In 2012, Turkey led the world in the jailing of journalists, ahead of Iran and China, according to the Comittee to Protect Journalists. On December 1, 2012, there were at least than 49 journalists, including dozens of Kurdish reporters, languishing in prison, accused of terrorism.
|Inside Story: Peace at the end of a long PKK struggle?|
“Activists, politicians and journalists must be released and house raids should stop,” said Ferida. “And, of course, we all hope that Öcalan will get out of prison too.”
Diyarbakir is one of the cities that has suffered most from the war. Before Ferida moved to Europe to study, about 25 years ago, it was a lively area with a stable economy.
When the conflict between the PKK and the Turkish government erupted, however, the situation became worse. Poverty, corruption and high crime rates now keep tourists away from this ancient walled city.
It is not the first time that the PKK and the Turkish government have entered into negotiations. For decades, each made promises and even occasionally laid down their weapons – but those tense moments of peace never lasted. The Turkish government, press and politicians are hopeful that these latest negotiations will end the long war, but many Kurds in Diyarbakir are afraid that they are being betrayed.
In the office of the Peace and Democracy Party (BDP), a political group who supports the Kurdish cause, hundreds of women come together recently to talk about the loss of their loved ones. Most of them wear scarves of red, yellow and green; the colours of the PKK.
“Believe me, we feel the pain of these mothers and stand behind them, but we also realise that it cannot go on this way,” a BDP spokesman said. “The Kurdish – and the Turkish – population sees these negotiations as a final chance. But there is a lot of tension on the streets of Diyarbakir. If something goes wrong, the people will continue their fight.”
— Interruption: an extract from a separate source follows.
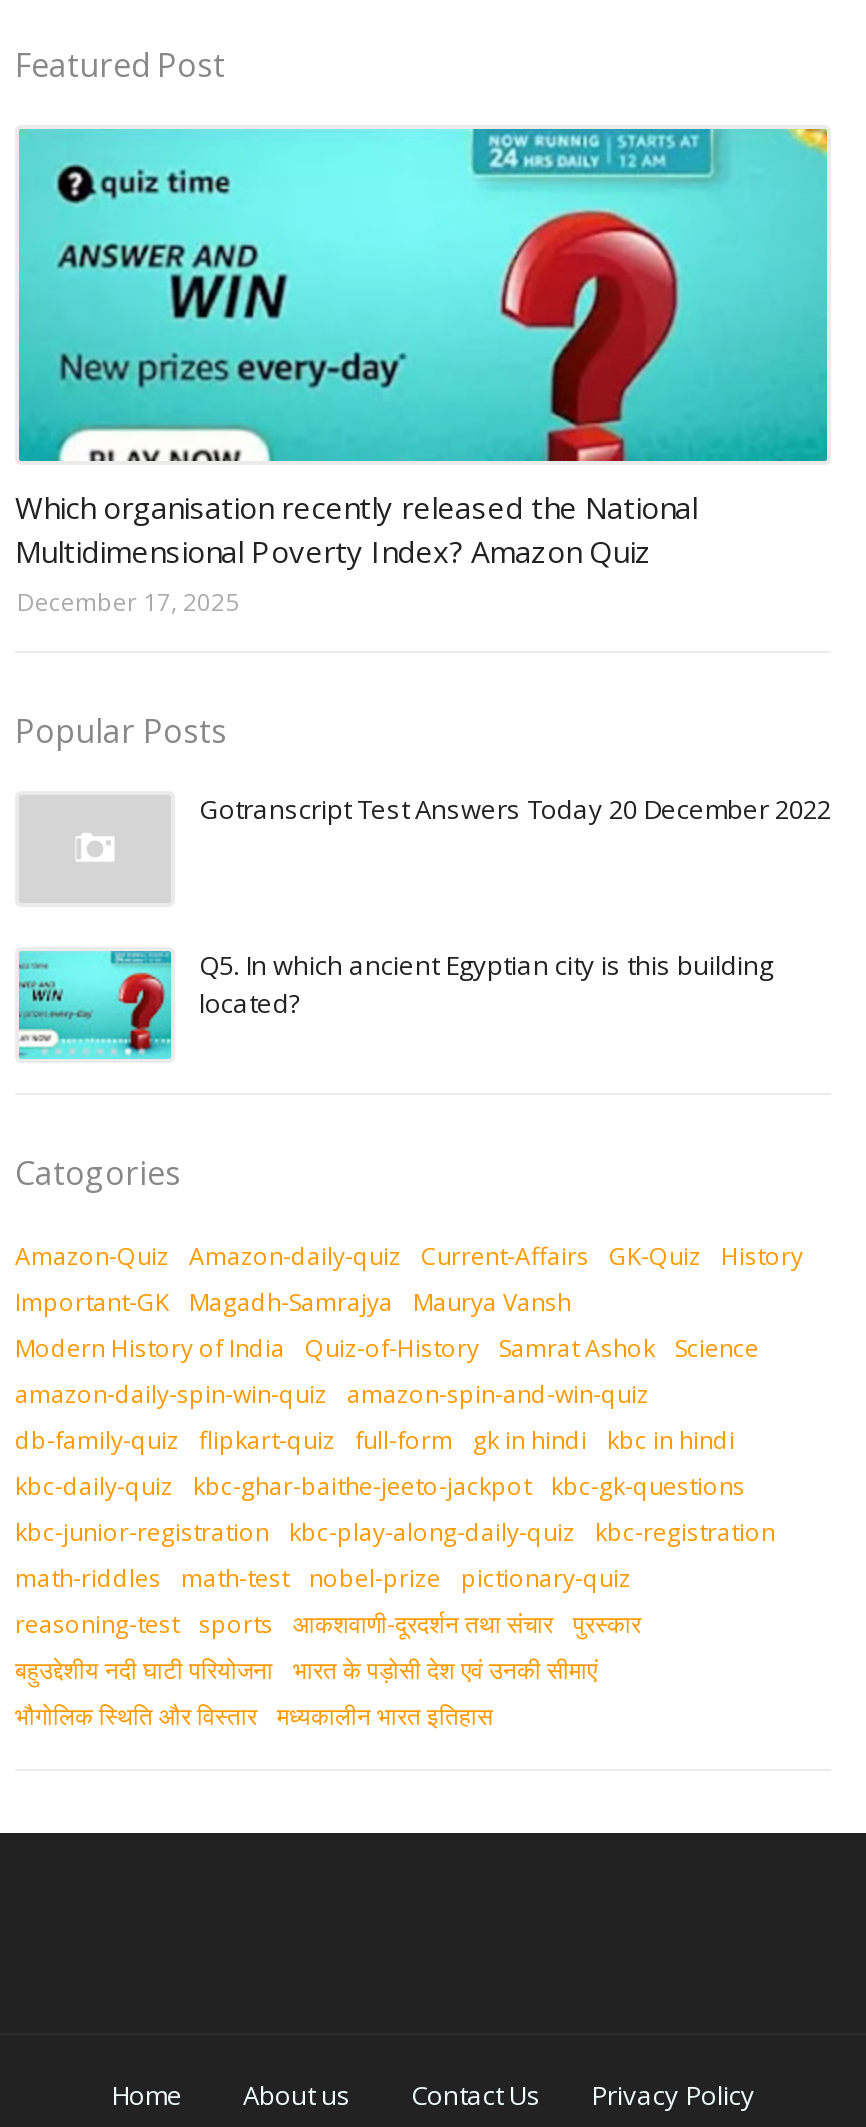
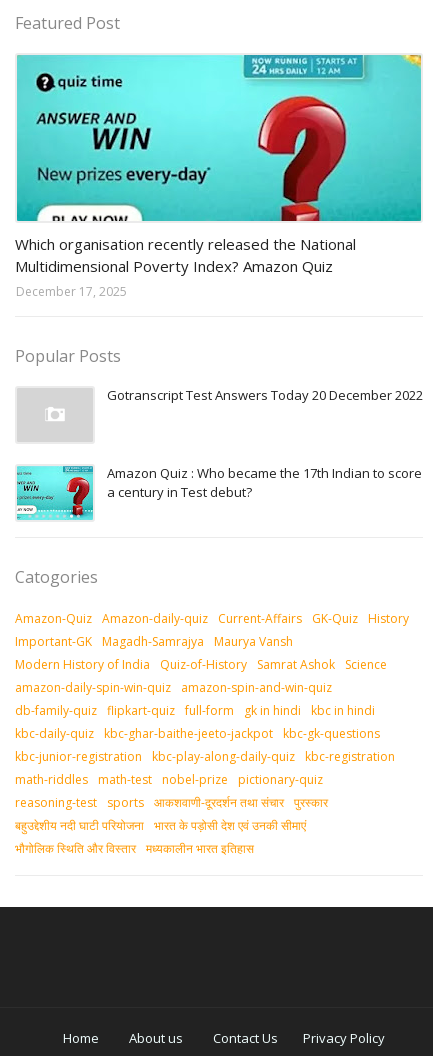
- Q5. In which ancient Egyptian city is this building
- located?
+ Amazon Quiz : Who became the 17th Indian to score
+ a century in Test debut?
A few blocks away, Turkish military vehicles are spotted and in Turkish military aircraft circled overhead. The PKK said in a statement that such activity undermines the peace process.
Gülsüm, a mother attending the talk, holds a picture of her son, Mehmet. Two years ago he went to the mountains to fight with the PKK – and she hasn’t heard from him since. She hopes to see him soon, maybe in Iraq, if everything goes well.
“What can I say? Yes, I stand behind Öcalan, but yearn for peace, like all Kurdish mothers in this building,” she said.
“Losing a child is the worst thing that can ever happen to a woman. The Turkish mothers feel the same way about that, I’m sure. We both suffered enormously. We want peace.”